*Your instructions:*
Once you find the line with "Patrick (Includes DVD)" in the data below, transcribe exactly each line from there to the line with "Burnt Orange String", inclusive, and nothing else. Drop the pictures.

Extracted records

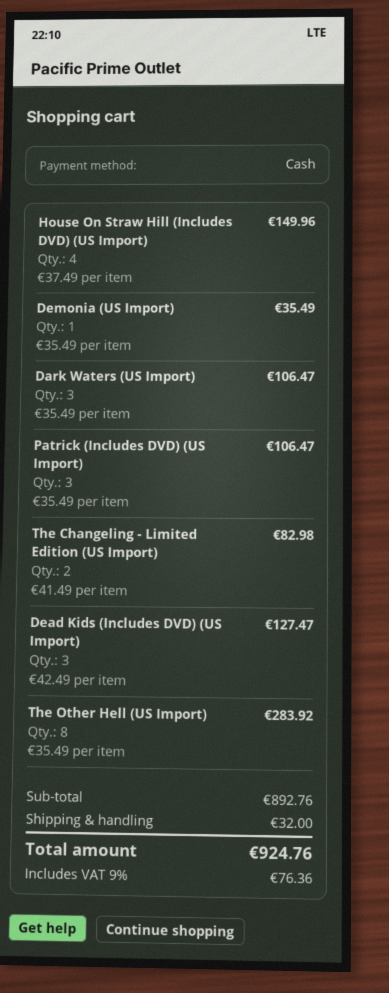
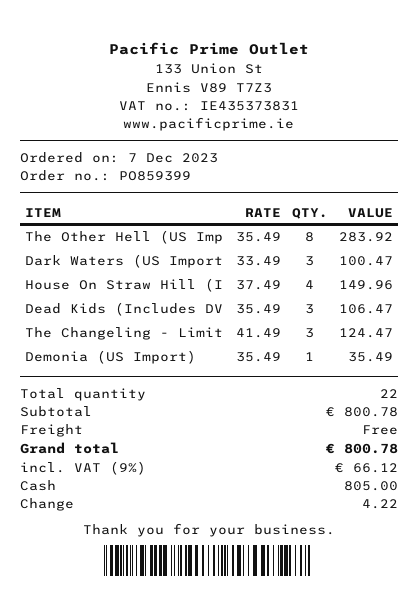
Dark Waters (US Import): 3 x 35.49 = 106.47 -> 3 x 33.49 = 100.47
Patrick (Includes DVD) (US Import): 3 x 35.49 = 106.47 -> none
The Changeling - Limited Edition (US Import): 2 x 41.49 = 82.98 -> 3 x 41.49 = 124.47
Dead Kids (Includes DVD) (US Import): 3 x 42.49 = 127.47 -> 3 x 35.49 = 106.47
subtotal: 892.76 -> 800.78
shipping: 32.00 -> 0.00
tax: 9% = 76.36 -> 9% = 66.12
total: 924.76 -> 800.78

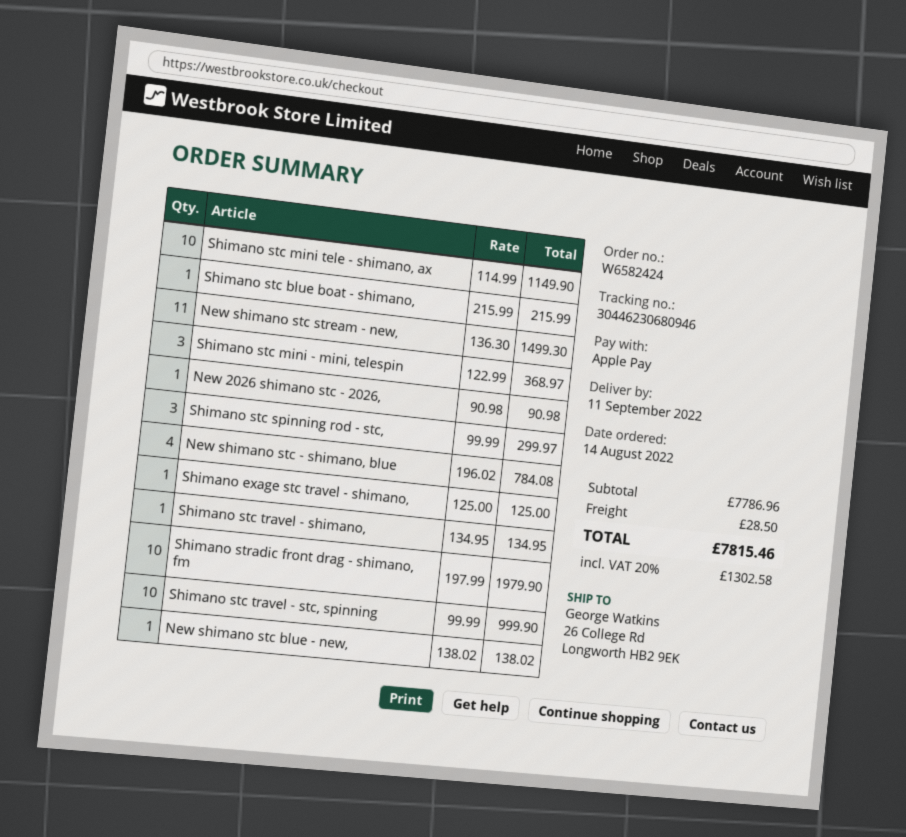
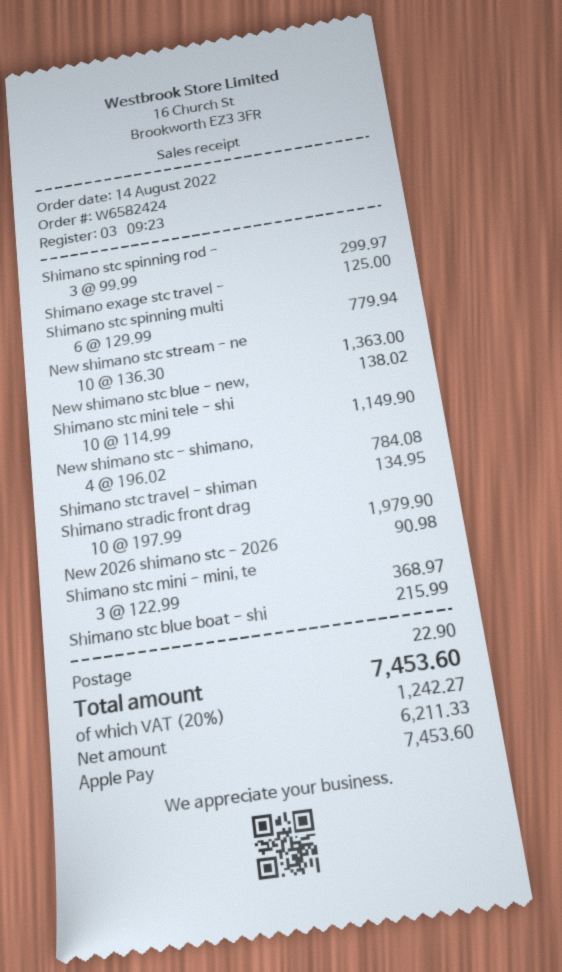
New shimano stc stream - new,: 11 x 136.30 = 1499.30 -> 10 x 136.30 = 1363.00
Shimano stc travel - stc, spinning: 10 x 99.99 = 999.90 -> none
Shimano stc spinning multi: none -> 6 x 129.99 = 779.94
shipping: 28.50 -> 22.90
tax: 20% = 1302.58 -> 20% = 1242.27
total: 7815.46 -> 7453.60

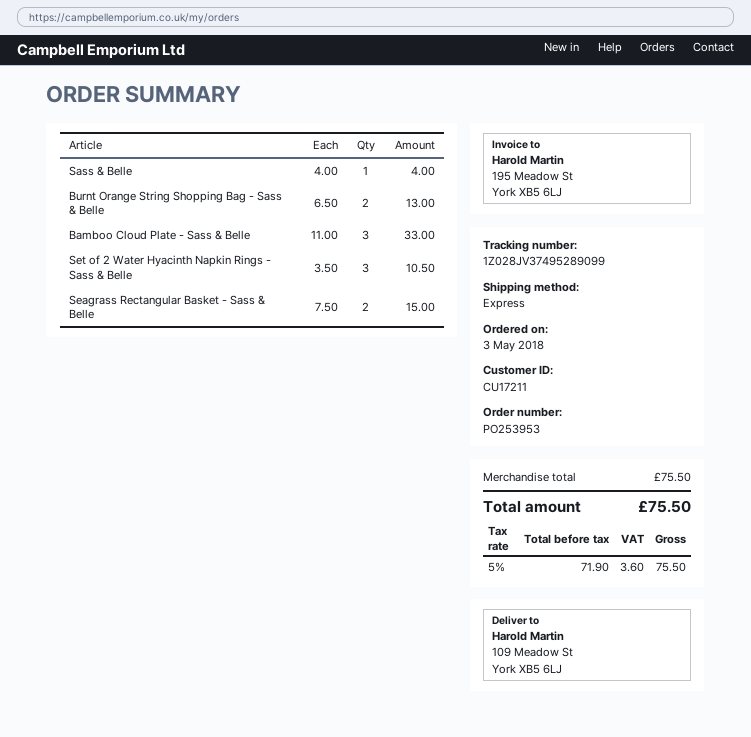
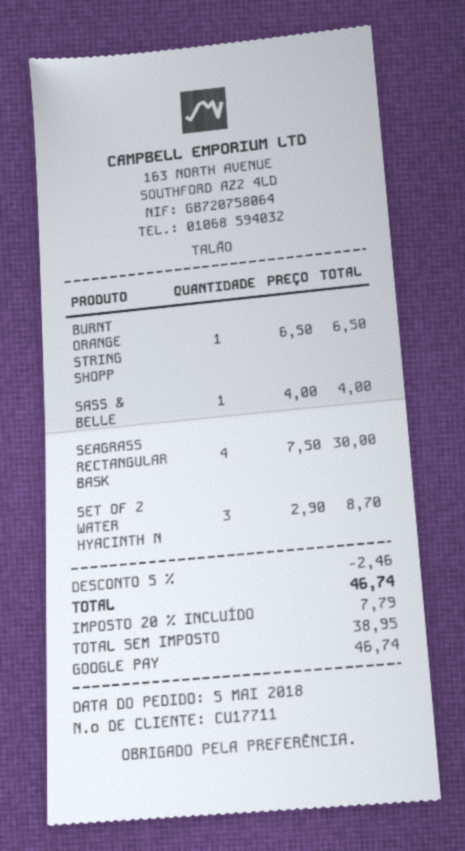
order date: 2018-05-03 -> 2018-05-05
customer number: CU17211 -> CU17711
Burnt Orange String Shopping Bag - Sass & Belle: 2 x 6.50 = 13.00 -> 1 x 6.50 = 6.50
Bamboo Cloud Plate - Sass & Belle: 3 x 11.00 = 33.00 -> none
Set of 2 Water Hyacinth Napkin Rings - Sass & Belle: 3 x 3.50 = 10.50 -> 3 x 2.90 = 8.70
Seagrass Rectangular Basket - Sass & Belle: 2 x 7.50 = 15.00 -> 4 x 7.50 = 30.00
discount: none -> 5% = 2.46
net: 71.90 -> 38.95
tax: 5% = 3.60 -> 20% = 7.79
total: 75.50 -> 46.74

*Exercise output:*
Patrick (Includes DVD) (US Import): 3 x 35.49 = 106.47 -> none
The Changeling - Limited Edition (US Import): 2 x 41.49 = 82.98 -> 3 x 41.49 = 124.47
Dead Kids (Includes DVD) (US Import): 3 x 42.49 = 127.47 -> 3 x 35.49 = 106.47
subtotal: 892.76 -> 800.78
shipping: 32.00 -> 0.00
tax: 9% = 76.36 -> 9% = 66.12
total: 924.76 -> 800.78

New shimano stc stream - new,: 11 x 136.30 = 1499.30 -> 10 x 136.30 = 1363.00
Shimano stc travel - stc, spinning: 10 x 99.99 = 999.90 -> none
Shimano stc spinning multi: none -> 6 x 129.99 = 779.94
shipping: 28.50 -> 22.90
tax: 20% = 1302.58 -> 20% = 1242.27
total: 7815.46 -> 7453.60

order date: 2018-05-03 -> 2018-05-05
customer number: CU17211 -> CU17711
Burnt Orange String Shopping Bag - Sass & Belle: 2 x 6.50 = 13.00 -> 1 x 6.50 = 6.50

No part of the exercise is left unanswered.